Certain systemic medications make dryness of the eyes much worse by reducing tear production.  Common cold medication and decongestants are among the chief offenders. 
 
In addition to these antihistamine-decongestant medications, other so-called “anti-cholinergic” medications used to relieve gastrointestinal upset and hyperactivity, some tranquilizers and anti-depressant, and Beta-Blockers, used most often for high blood pressure and heart disorders, can also reduce the tear production.  If such medications are necessary, one should be aware of this effect on the eyes and increase the use of artificial tears as necessary.  See Table 1.
 
Treatment
 
Artificial Tears: The mainstay of therapy for the treatment of dry eyes is the use of artificial teardrops.  These eye drops simply lubricate the eyes.  There are a wide variety of these drops available commercially without a prescription and they are very effective.  The main differences among the particular eye drops are in their viscosity, the ability to maintain the lubricating effect over time, and in the preservatives utilized in their preparation.  The thicker, more viscous drops and those formulated to remain longer in the eyes will require less frequent application and generally be more effective for severe episodes.  Some patients, however, find these thicker drops cause some blurring of vision and leave an unsatisfactory residue on the eyelashes. Some patients thus opt for the thinner drops which may require more frequent applications.
 
Lubricating gels and ointments are also available and can be used in the most severe instances of dry eyes when constant lubrication and protection of the eye is necessary.  Of course, gel or ointment in the eye does cause some blurring of vision.  On occasion, it may be a necessary burden to bear if the dryness is too severe to respond to drops alone.  The gels and ointments can be used very effectively at bedtime, maintaining protection for the eyes for a much longer period of time during sleep than an application of drops.
 
When patients experience persistent irritation, redness, and ongoing symptoms in spite of the increasing use of ocular lubricants, allergies or intolerances to the components of the commercially available preparations must be considered.  The “unit dose” packaged non-preserved teardrops and ointments should then be tried.  If very frequent applications such as every hour or two, are necessary, the non-preserved preparations are usually more satisfactory.
 
In instances where no commercially available artificial tear has been satisfactory, we have used patient’s serum prepared from their own blood as teardrops.  These serum tears have provided dramatic relief for most patients.  It does require drawing blood for preparation once a month.  Because these autologous serum tears have no preservatives, they must be kept frozen.  A small aliquot is defrosted each day for use.  This effort is, thus, not reasonable for patients who can readily use commercially available preparations.
 
Restasis: An exciting breakthrough occurred when researchers discovered that inflammation is a major component of a cycle of events that causes and perpetuates almost all cases of dry eyes.  Restasis is a proprietary formulation of the potent anti-inflammatory drug Cyclosporine in an excellent vehicle (an emulsion, available separately as a tear substitute called Endura). As Restasis is a medication, the drops are applied only twice a day about 12 hours apart, with additional artificial tears and night time lubrication as needed.  The beneficial effects of Restasis are generally not immediate and can take up to two or three months to be apparent, with full benefits noted at about 6 months.  Over this time it is usually possible to decrease the frequency of artificial tear applications.  The goal is to achieve more normal tear production and natural responses to conditions which would require more spontaneous lubrication, such as dry environments.
 
After extensive FDA trials and approval, Restasis was found to have no significant systemic side effects and minimal adverse topical reactions.  Rare reports of stinging on instillation were noted, and usually improved over time (as the dry eye improved); actual allergies to the medication were rare. 
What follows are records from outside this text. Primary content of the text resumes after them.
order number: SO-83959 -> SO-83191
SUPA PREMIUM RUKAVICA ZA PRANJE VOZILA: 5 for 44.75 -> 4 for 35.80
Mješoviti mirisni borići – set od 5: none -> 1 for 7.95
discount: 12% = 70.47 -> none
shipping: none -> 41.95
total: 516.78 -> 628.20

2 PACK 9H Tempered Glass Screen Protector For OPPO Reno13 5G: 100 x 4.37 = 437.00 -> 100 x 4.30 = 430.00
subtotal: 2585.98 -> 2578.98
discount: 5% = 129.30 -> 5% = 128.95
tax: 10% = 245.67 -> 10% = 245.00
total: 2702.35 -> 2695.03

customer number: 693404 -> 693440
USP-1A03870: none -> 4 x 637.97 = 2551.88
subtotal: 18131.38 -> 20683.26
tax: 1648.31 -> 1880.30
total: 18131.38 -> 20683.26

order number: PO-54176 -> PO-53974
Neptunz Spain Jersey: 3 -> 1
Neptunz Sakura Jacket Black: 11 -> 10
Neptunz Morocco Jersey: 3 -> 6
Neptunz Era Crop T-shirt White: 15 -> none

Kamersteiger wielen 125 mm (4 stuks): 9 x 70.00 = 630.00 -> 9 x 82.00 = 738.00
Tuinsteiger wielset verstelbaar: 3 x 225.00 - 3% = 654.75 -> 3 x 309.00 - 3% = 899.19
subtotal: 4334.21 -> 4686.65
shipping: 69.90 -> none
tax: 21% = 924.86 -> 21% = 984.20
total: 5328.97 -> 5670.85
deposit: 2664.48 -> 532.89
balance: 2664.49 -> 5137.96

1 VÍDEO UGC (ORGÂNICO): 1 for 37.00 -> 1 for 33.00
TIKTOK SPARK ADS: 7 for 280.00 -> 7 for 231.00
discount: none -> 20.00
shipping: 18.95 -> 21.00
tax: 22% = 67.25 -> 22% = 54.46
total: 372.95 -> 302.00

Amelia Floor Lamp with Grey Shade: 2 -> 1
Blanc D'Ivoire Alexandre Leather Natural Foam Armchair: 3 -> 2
While some other agents which address the basic disease process in dry eye conditions are under investigation, Restasis is the first and presently only therapy that actually treats a cause of dryness, rather than simply applying lubrication to alleviate the symptoms and effects of the disease.
 
Bandage Contact Lenses: In general, the presence of dry eyes makes the use of any type of contact lens difficult, if not hazardous. However, some soft lenses can perform as bandage lenses, preventing evaporation of the tear film between the lens and the cornea.  Frequent instillation of artificial tears must be utilized to maintain moisture and such lenses must be used with extreme caution under careful supervision of an ophthalmologist, as an increased risk of infection exists.  Contact lenses should never be worn in an “extended wear” schedule during sleep.
 
Goggles and Shields: Watertight swim goggles and eye shields are extremely helpful for people with severe dryness of the eyes who do not respond to the use of lubricating ointments alone while asleep.  These goggles are moisture-containing chambers around the eyes and they often provide great comfort when not precluded by cosmetic or visual needs.  Side shields can be fitted to ordinary spectacles to help protect against excess air currents and reduce evaporation. 
 
Humidifiers: A humidifier placed in the home, and particularly in the bedroom, can be very helpful in the treatment of dry eyes.  By maintaining the humidity at a high level in one’s environment, symptoms can be minimized substantially.  Patients who have forced hot air or cooling systems should be particularly aware of their drying effect.  Humidifiers attached to the heating or air conditioning unit or independent humidifiers about the house may be necessary.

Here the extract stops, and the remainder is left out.